American Well, a major player in the telehealth business, in January 2015 published ¨Telehealth Index: 2015 Consumer Survey,¨ an overview of consumer sentiments about telemedicine as revealed in a survey conducted jointly with Harris Poll in December 2014.
The survey reveals a number of areas in which health consumers would prefer to interact with medical professionals via telemedicine as opposed to an in-person visit to the doctor’s office. Some of these include:
- Prescriptions Refills: Today many doctors insist upon periodic in-person visits before they will refill longstanding prescriptions, which is understandable because no physician wants his patients continuing to take a drug that is no longer needed or safe.
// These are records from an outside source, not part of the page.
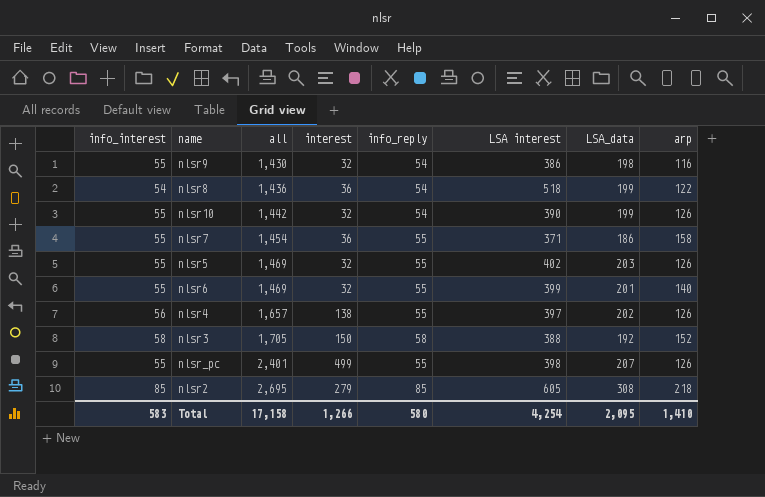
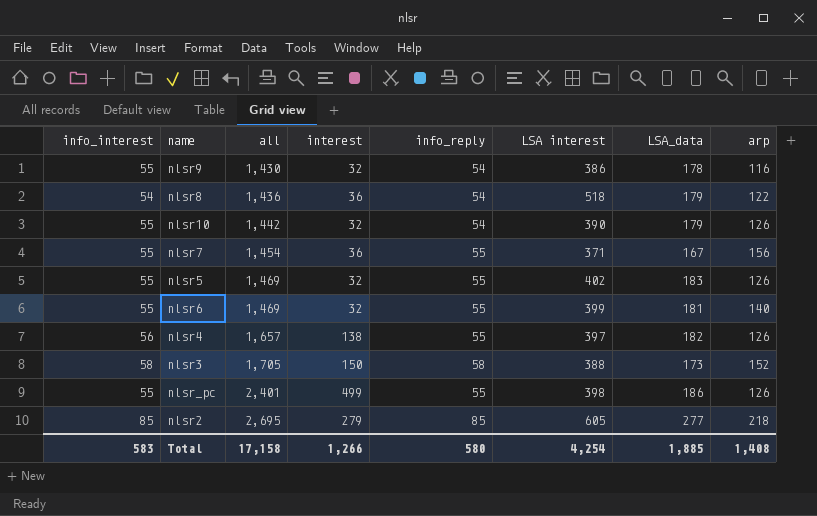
nlsr9 | LSA_data: 198 -> 178
nlsr8 | LSA_data: 199 -> 179
nlsr10 | LSA_data: 199 -> 179
nlsr7 | LSA_data: 186 -> 167
nlsr7 | arp: 158 -> 156
nlsr5 | LSA_data: 203 -> 183
nlsr6 | LSA_data: 201 -> 181
nlsr4 | LSA_data: 202 -> 182
nlsr3 | LSA_data: 192 -> 173
nlsr_pc | LSA_data: 207 -> 186
nlsr2 | LSA_data: 308 -> 277
Total | LSA_data: 2,095 -> 1,885
Total | arp: 1,410 -> 1,408

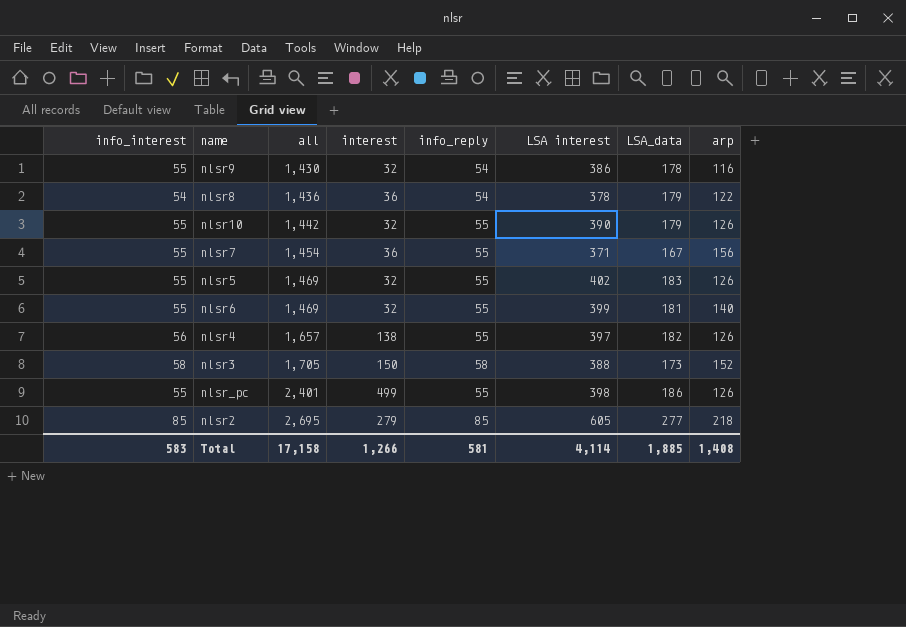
nlsr8 | LSA interest: 518 -> 378
nlsr10 | info_reply: 54 -> 55
Total | info_reply: 580 -> 581
Total | LSA interest: 4,254 -> 4,114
Not surprisingly, patients hate such visits, so much so that roughly 60 percent of the respondents to the 2015 Telehealth Index survey said they would much prefer to handle such visits via telemedicine.
- Birth Control: Among women between the ages of 18 and 34, 42 percent would much prefer to discuss contraceptive options with a doctor via telemedicine rather than make a visit to the doctor’s office. Among students, the percentage preferring telemedicine visits climbs to 44
- Antibiotics: Bacterial infections don’t usually fit conveniently into a 9-to-5 schedule and can strike in the middle of the night or on a weekend when the doctor’s office isn’t even open. In desperation, many patients end up going to the nearest emergency room to get some medication to fight the infection. To end such costly and time-consuming visits, often in the middle of the night, 41 percent of the survey’s respondents said they would like to be able to use telemedicine to get the help they need in such situations.
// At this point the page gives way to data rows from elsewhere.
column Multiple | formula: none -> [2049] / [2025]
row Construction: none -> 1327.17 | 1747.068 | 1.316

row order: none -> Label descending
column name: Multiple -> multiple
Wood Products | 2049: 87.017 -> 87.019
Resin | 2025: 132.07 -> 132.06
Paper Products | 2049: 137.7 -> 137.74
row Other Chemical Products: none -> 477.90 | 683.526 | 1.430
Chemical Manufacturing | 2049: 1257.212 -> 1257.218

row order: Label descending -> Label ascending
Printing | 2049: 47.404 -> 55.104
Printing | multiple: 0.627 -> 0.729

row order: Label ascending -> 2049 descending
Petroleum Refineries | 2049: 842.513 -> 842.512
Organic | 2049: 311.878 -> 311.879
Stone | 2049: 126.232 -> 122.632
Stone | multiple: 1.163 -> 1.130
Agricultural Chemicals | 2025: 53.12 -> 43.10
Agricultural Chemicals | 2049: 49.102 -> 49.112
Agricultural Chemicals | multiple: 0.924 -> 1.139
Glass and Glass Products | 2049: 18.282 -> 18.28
- Medication Management for Chronic Conditions: A large number of patients with chronic health conditions must visit the doctor’s office on a regular basis to have their vitals assessed and to have relevant prescriptions renewed. For some patients, these kinds of visits can be difficult and painful. One such respondent to the Telehealth Index survey noted: ¨I am partially disabled and have difficulty getting into and out of the family car which makes doctor’s visits a painful experience.” If just some of these periodic visits could be handled via telemedicine, it would cut costs and help to improve the quality of life for patients who are partially disabled.
Video Consultations Preferred
The Telehealth Index survey also explored various telemedicine modalities to see which ones patients felt would result in the most accurate diagnosis. Pollsters asked respondents to select between email, telephone, and high-definition videoconferencing. Not surprisingly, 63 percent of the respondents said they would opt for high-def video consultations with their doctor. Thirty percent selected telephone, and 7 percent picked email.
One survey respondent who had recently experienced a video consultation with her doctor for a post-surgical follow-up recounted her experience. ¨“The video part of the appointment played a big role for me. I could see the doctor’s face clearly on the screen, and it felt normal speaking to him over video because I’m so used to doing it with friends and family. When [the doctor] asked to see the scar and observe movement in my toes, all I had to do was lift my foot up to my laptop camera.”
Don Amerman is a freelance author who writes extensively about a wide array of nutrition and health-related topics.